** Opening Input material block **

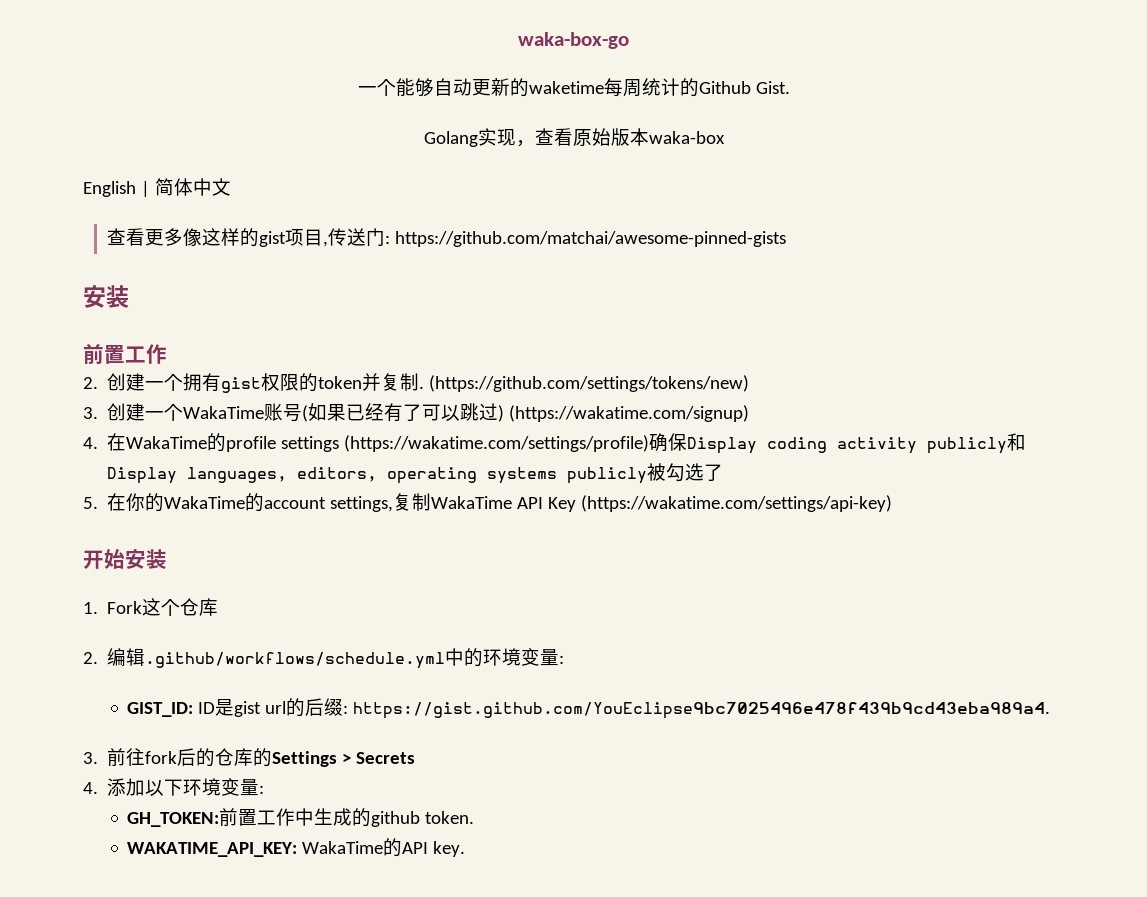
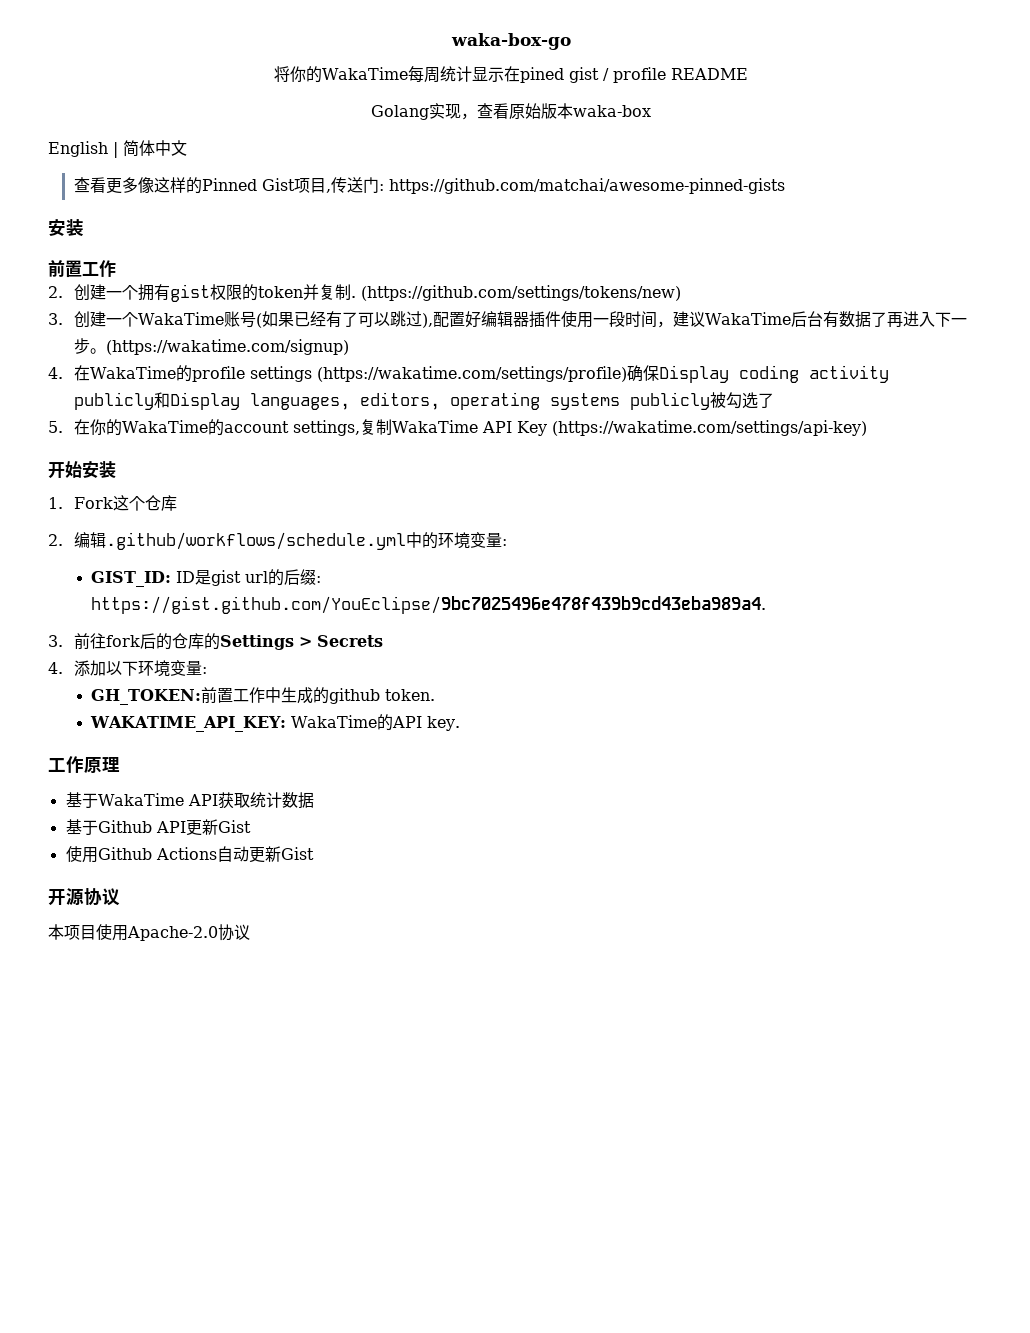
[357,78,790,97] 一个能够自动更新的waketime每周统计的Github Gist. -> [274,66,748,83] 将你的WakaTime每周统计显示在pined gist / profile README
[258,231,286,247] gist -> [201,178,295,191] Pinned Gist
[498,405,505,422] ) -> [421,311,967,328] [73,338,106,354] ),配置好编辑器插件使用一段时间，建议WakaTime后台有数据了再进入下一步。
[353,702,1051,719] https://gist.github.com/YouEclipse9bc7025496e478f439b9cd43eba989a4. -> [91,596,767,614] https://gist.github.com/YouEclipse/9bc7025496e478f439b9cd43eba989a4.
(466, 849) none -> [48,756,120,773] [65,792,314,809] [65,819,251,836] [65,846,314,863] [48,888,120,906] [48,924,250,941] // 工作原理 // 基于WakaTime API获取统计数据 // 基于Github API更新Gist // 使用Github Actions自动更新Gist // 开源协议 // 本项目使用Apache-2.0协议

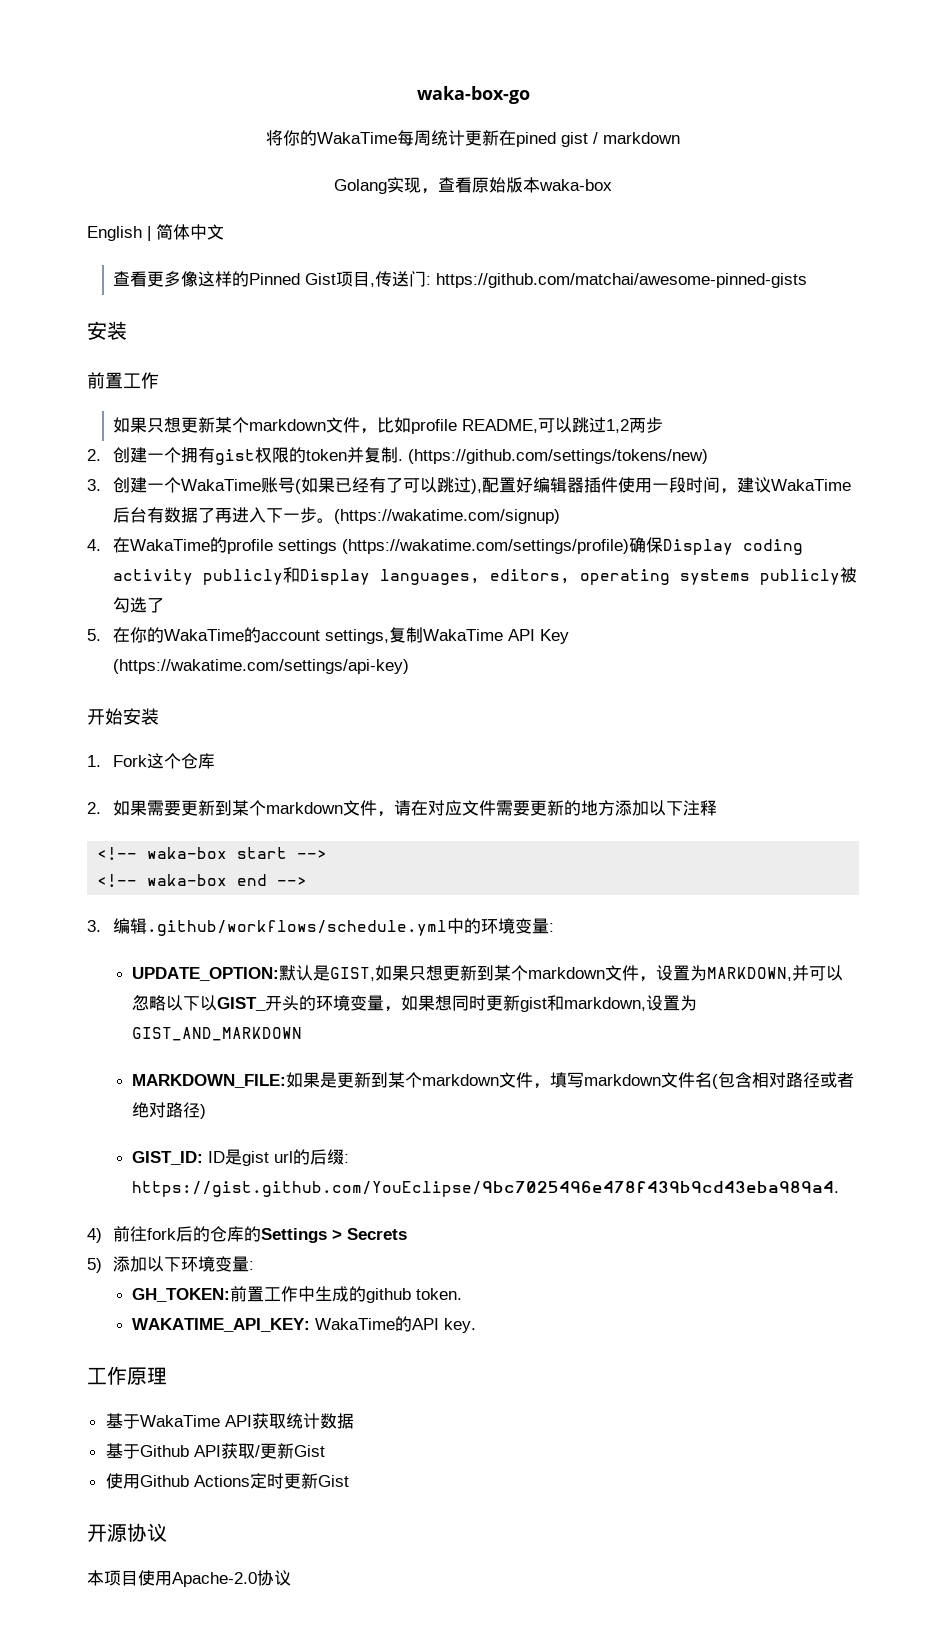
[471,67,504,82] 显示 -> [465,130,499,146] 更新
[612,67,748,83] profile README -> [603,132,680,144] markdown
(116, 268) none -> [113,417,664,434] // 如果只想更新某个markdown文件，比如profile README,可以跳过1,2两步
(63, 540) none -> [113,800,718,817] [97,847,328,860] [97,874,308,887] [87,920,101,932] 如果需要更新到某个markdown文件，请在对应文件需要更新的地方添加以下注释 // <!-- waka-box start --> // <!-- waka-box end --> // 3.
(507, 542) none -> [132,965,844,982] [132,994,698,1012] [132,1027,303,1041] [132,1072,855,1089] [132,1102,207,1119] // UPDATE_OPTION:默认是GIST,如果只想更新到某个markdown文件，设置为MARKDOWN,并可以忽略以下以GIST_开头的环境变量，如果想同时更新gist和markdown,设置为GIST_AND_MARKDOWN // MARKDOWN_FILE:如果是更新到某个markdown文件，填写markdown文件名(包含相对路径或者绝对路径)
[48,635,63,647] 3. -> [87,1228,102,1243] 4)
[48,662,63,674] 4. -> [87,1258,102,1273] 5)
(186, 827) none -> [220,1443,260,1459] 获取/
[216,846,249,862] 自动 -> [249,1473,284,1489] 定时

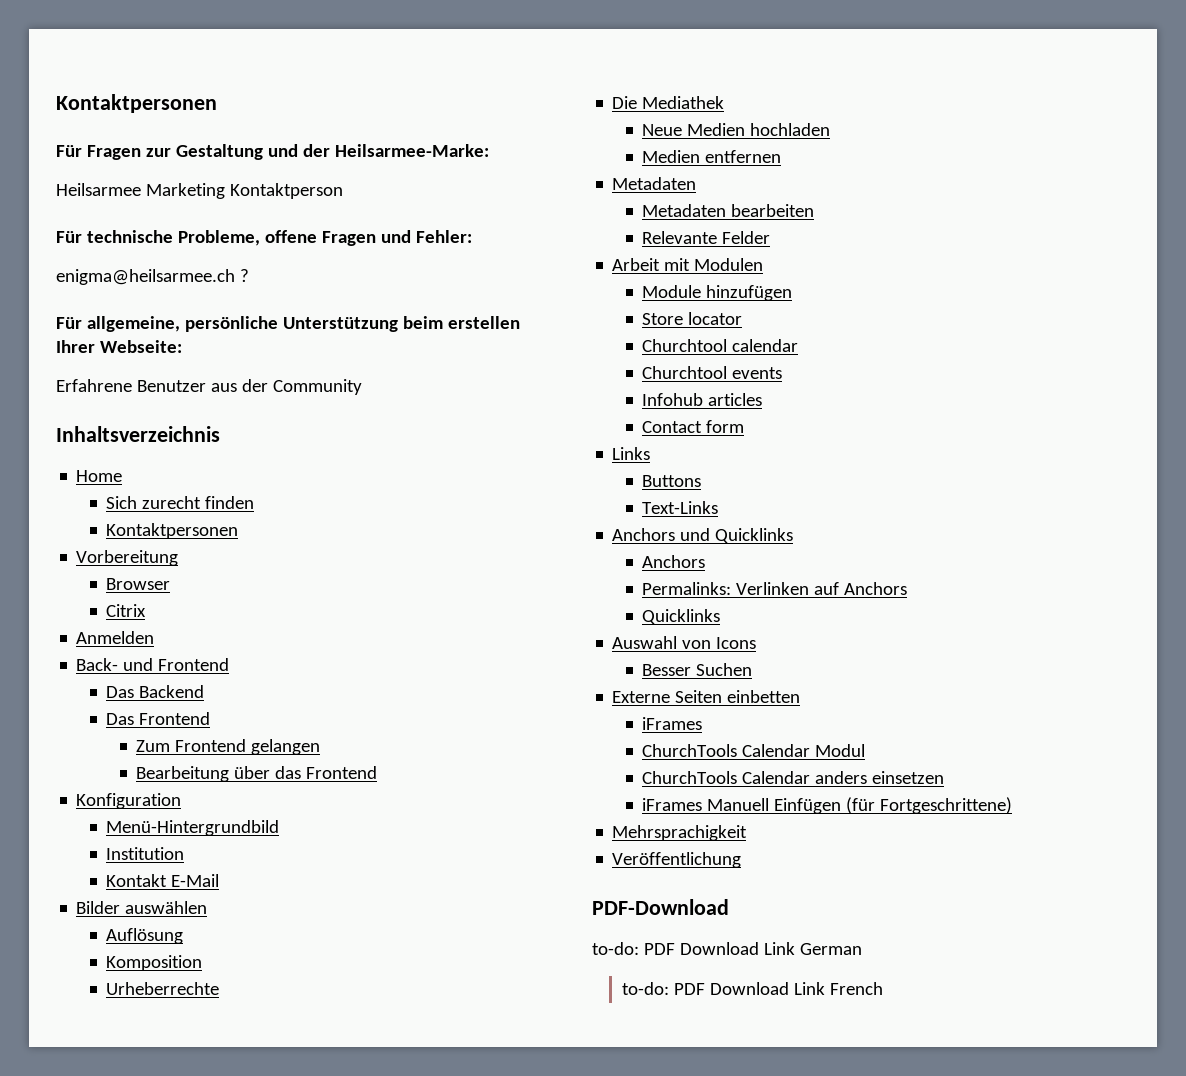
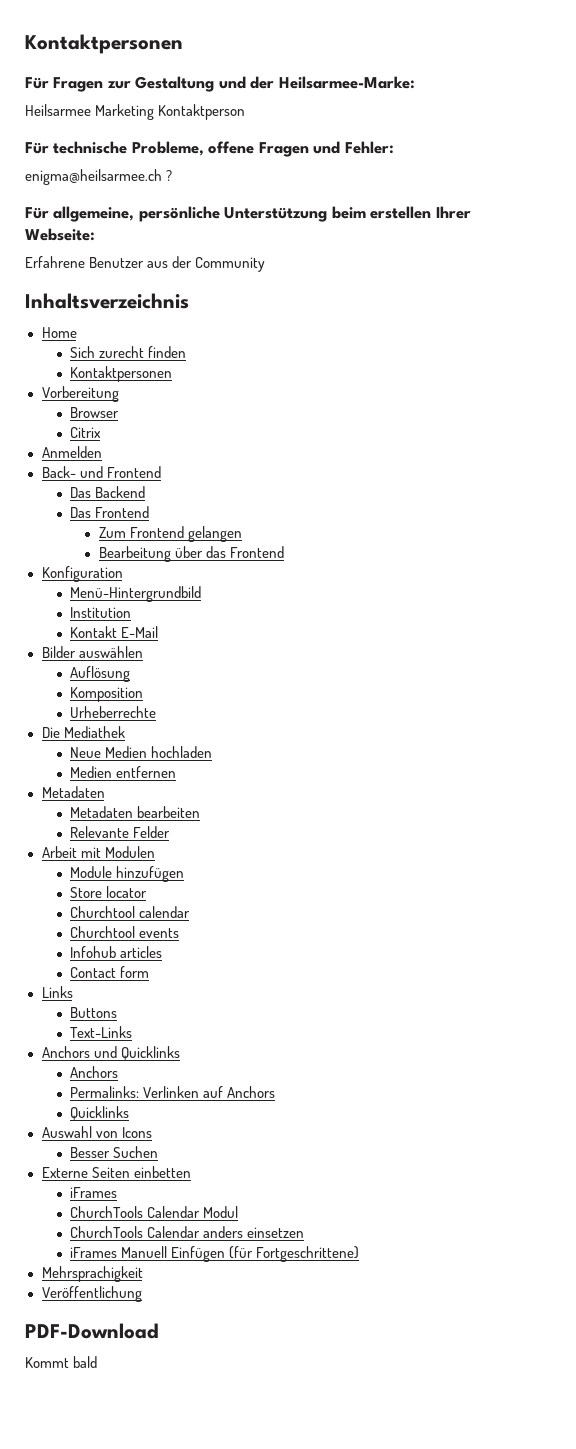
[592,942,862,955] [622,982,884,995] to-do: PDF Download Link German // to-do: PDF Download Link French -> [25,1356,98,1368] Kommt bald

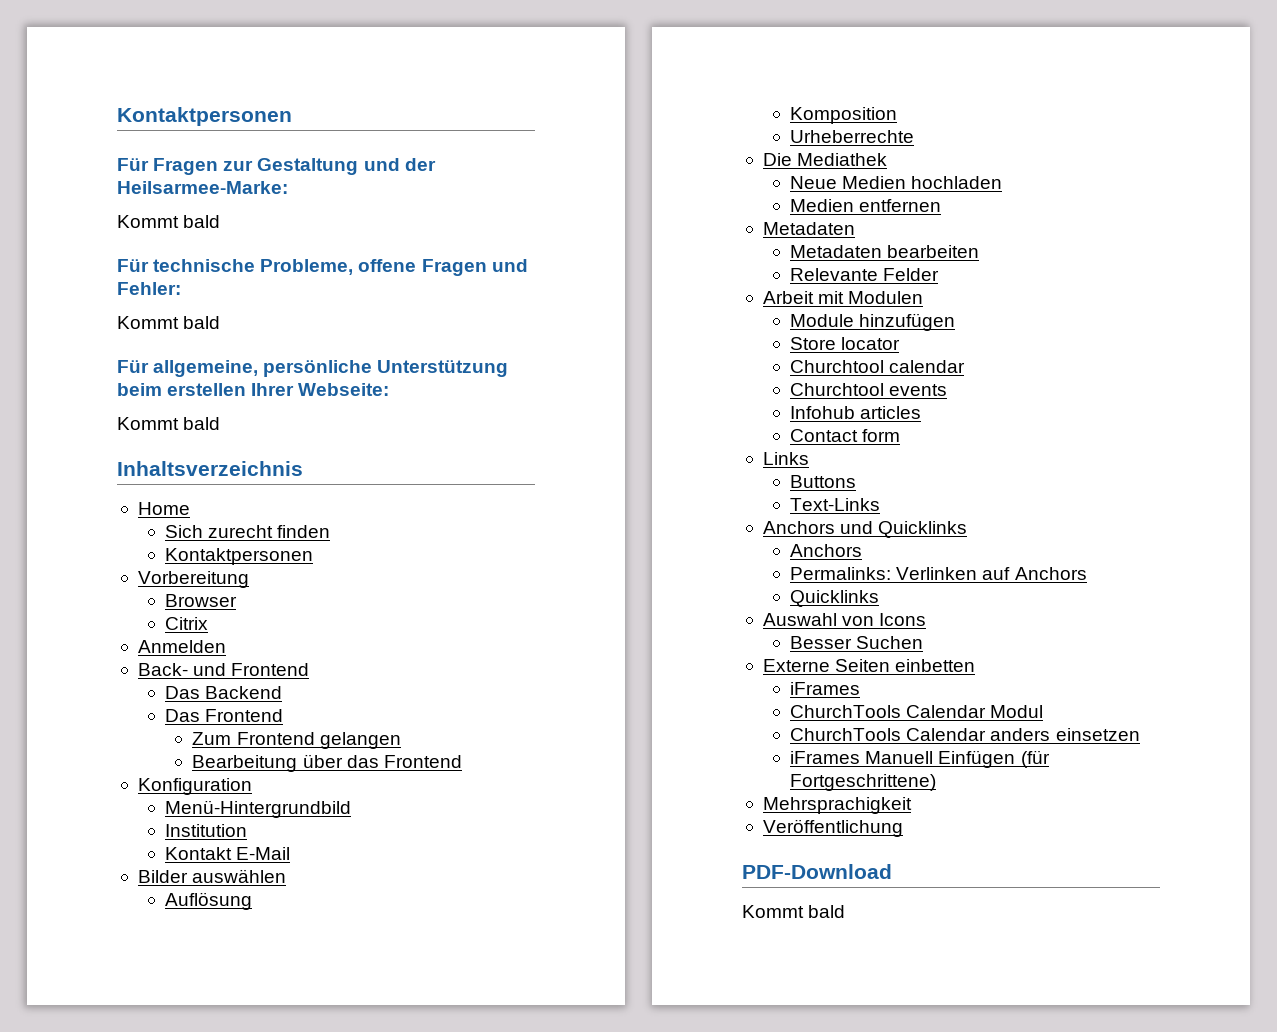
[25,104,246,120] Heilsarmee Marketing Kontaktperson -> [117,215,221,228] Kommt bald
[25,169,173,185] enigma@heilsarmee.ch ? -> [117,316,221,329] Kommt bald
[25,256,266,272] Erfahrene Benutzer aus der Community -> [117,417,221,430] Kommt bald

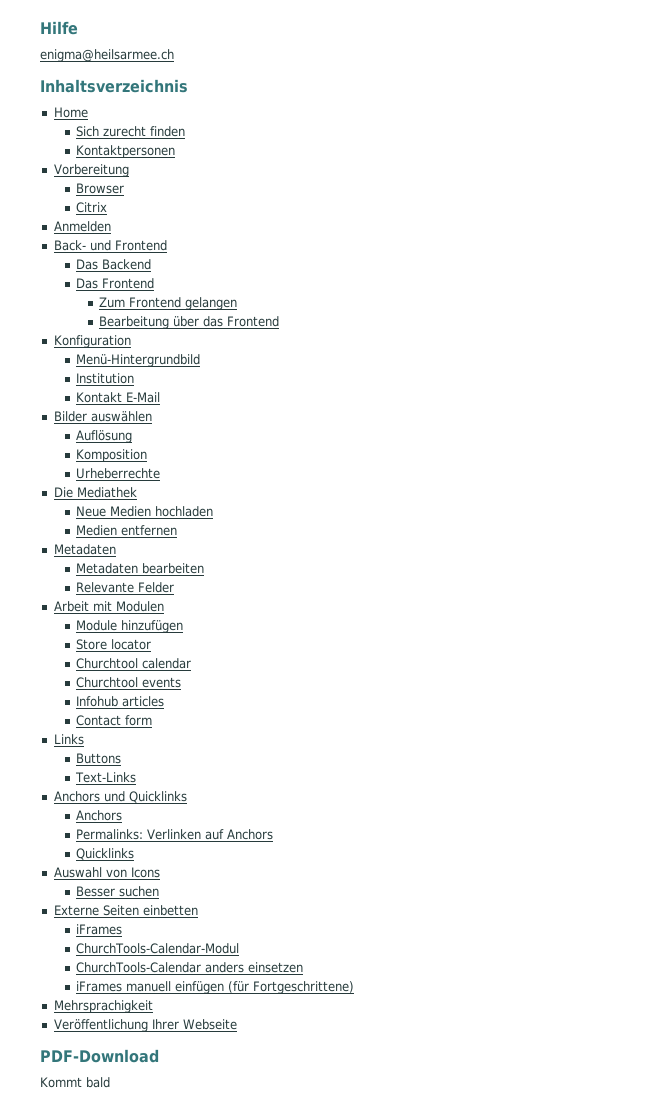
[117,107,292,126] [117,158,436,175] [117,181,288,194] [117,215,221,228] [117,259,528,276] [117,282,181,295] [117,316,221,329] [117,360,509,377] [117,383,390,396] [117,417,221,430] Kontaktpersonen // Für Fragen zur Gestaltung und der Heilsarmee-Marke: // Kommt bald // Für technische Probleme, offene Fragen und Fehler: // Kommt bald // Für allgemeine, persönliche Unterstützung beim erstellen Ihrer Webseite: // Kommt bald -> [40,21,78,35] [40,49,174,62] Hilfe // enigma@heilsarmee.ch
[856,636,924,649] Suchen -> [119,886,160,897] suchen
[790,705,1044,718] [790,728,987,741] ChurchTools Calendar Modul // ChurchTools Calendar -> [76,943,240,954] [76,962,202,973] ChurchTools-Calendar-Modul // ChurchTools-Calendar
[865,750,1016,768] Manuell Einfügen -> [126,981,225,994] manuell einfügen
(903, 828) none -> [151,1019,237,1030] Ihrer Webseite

** Closing Input material block **

◆ Exercise brief
Reproduce the lines above starting at the one with "[48,635,63,647] 3. -> [87,1228,102,1243] 4)" and ending at the one with "[592,942,862,955] [622,982,884,995] to-do: PDF", both included, exactly and with no pictures.

◆ Problem solution
[48,635,63,647] 3. -> [87,1228,102,1243] 4)
[48,662,63,674] 4. -> [87,1258,102,1273] 5)
(186, 827) none -> [220,1443,260,1459] 获取/
[216,846,249,862] 自动 -> [249,1473,284,1489] 定时

[592,942,862,955] [622,982,884,995] to-do: PDF Download Link German // to-do: PDF Download Link French -> [25,1356,98,1368] Kommt bald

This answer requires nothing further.